There are only two instances where humans are regarded as users, drug use and social networks. On Wednesday, Facebook agreed to pay $550 million dollars in a class action lawsuit to the state of Illinois regarding their facial recognition software. As one of three states with their own standalone biometric privacy laws, Illinois proves to be the most comprehensive, requiring companies to obtain written permission before collecting a person’s fingerprints, facial scans or other identifying biological characteristics. Cloaked within rising administrative fees, this lawsuit is not an exception of its kind and coincides with heightened public concern over the spread of these powerful technologies.
Large companies have also explored delivering these facial recognition services to law enforcement agencies to help them identify suspects.

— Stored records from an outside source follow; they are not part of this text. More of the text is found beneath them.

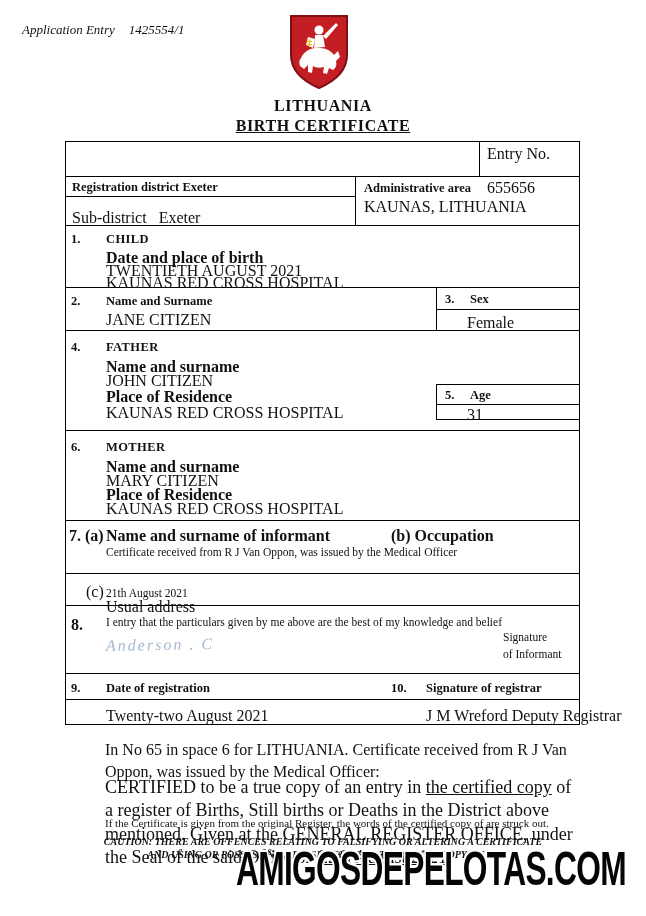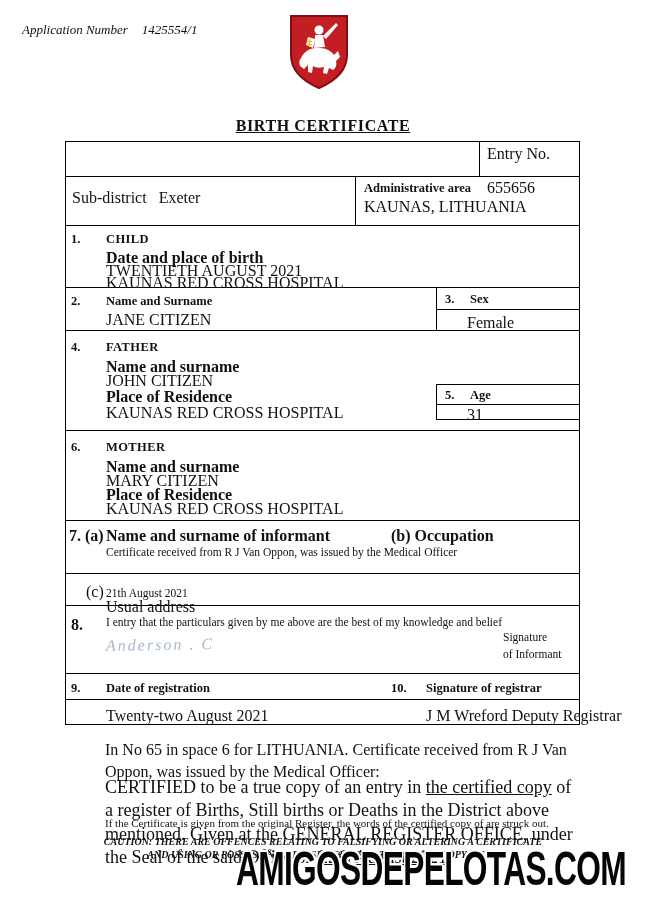--- a/index.html
+++ b/index.html
@@ -49,50 +49,55 @@
     text-shadow:-2px -2px 0 #fff, 2px -2px 0 #fff, -2px 2px 0 #fff, 2px 2px 0 #fff,
                 -2px 0 0 #fff, 2px 0 0 #fff, 0 -2px 0 #fff, 0 2px 0 #fff;
   }
 </style>
 </head>
 <body>
 
 <div class="page">
 
   <div class="abs i" style="left:22px; top:22px; font-size:13px;">
-    <span>Application Number</span><span style="margin-left:14px;">1425554/1</span>
+    <span>Application Entry</span><span style="margin-left:14px;">1425554/1</span>
   </div>
 
   <div class="abs" style="left:288px; top:13px;">
     <svg width="62" height="78" viewBox="0 0 62 78" aria-hidden="true">
       <path d="M3,3 H59 V42 Q59,63 31,75 Q3,63 3,42 Z" fill="var(--shield-red,#c41e25)" stroke="#7e0f15" stroke-width="2"></path>
       <g fill="#fdfdfd">
         <path d="M13,45 C16,38 24,34 32,35 C38,35 43,38 46,42 L50,38 L52,44 L48,48 C49,52 48,55 45,57 L41,55 L39,61 L35,60 L36,54 C32,55 28,55 25,53 L24,60 L20,59 L20,52 L16,56 L12,53 C11,50 11,47 13,45 Z"></path>
         <circle cx="31" cy="17" r="4.5"></circle>
         <path d="M27,22 L35,22 L37,34 L26,35 Z"></path>
         <path d="M35,23 L48,10 L50,12 L38,26 Z"></path>
         <path d="M20,24 L27,26 L25,35 L18,32 Z"></path>
       </g>
       <path d="M21.5,26 v8 M19,28.5 h5 M19,31.5 h5" stroke="#f5c400" stroke-width="1.2" fill="none"></path>
     </svg>
   </div>
 
+  <div class="abs center title" style="top:97px;">LITHUANIA</div>
   <div class="abs center title" style="top:117px;text-decoration:underline;">BIRTH CERTIFICATE</div>
 
   <div class="table">
 
     <div class="row" style="top:0; height:35px;">
       <div class="entry-box">
         <div class="fs12">Entry No.</div>
         <div class="fs12" style="margin-top:16px;">655656</div>
       </div>
     </div>
 
     <div class="row" style="top:35px; height:49px;">
       <div class="cell-left">
+        <div class="reg-line b fs125">
+          <span>Registration district</span>
+          <span>Exeter</span>
+        </div>
         <div class="sub-line fs12">
           <span>Sub-district</span>
           <span style="margin-left:8px;">Exeter</span>
         </div>
       </div>
       <div class="admin-cell">
         <div class="b fs125">Administrative area</div>
         <div class="fs12" style="margin-top:2px;">KAUNAS, LITHUANIA</div>
       </div>
     </div>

Though laws like the one introduced in Illinois in 2008 have been effective in curbing the influence of these recognition softwares, the courts are losing the ability to deal with and decide on such highly personal information. In fact, in 2012 Facebook deactivated this facial recognition feature in European accounts because of the various questions and settlements raised and just recently reintroduced the software.
In the new wake of social media scrutiny, this sum of money seems like a small drop in the ocean of privacy concerns. It is visibly apparent that the price of online connection comes at the expense of our security and ability to actively know where our data is traveling to. However, it would be foolish to not recognize the beauty and absolute ingenuity in these softwares themselves. The potential to solve crimes, identify our loved ones, and share experiences across digital platforms is one of the greatest artistic feats of our century. These technological capabilities bring us from a historically local perspective to one that allows for various voices to be amplified within this platform. But, is it criminal that oftentimes, these softwares allow for the amplification of data collection, the predictions of our desires, and the deafening sound of a few voices in the sea of opinions? Or should we be concerned that innovation with such potential can be hindered by our futile attempts to keep our lives private? The state of Illinois may believe the first concern, but what about the rest of the world? How will we find the boundaries and limits to what our misconstrued notion of privacy is worth? I believe it will be by trial and error, or in this case, by trial and class action lawsuits.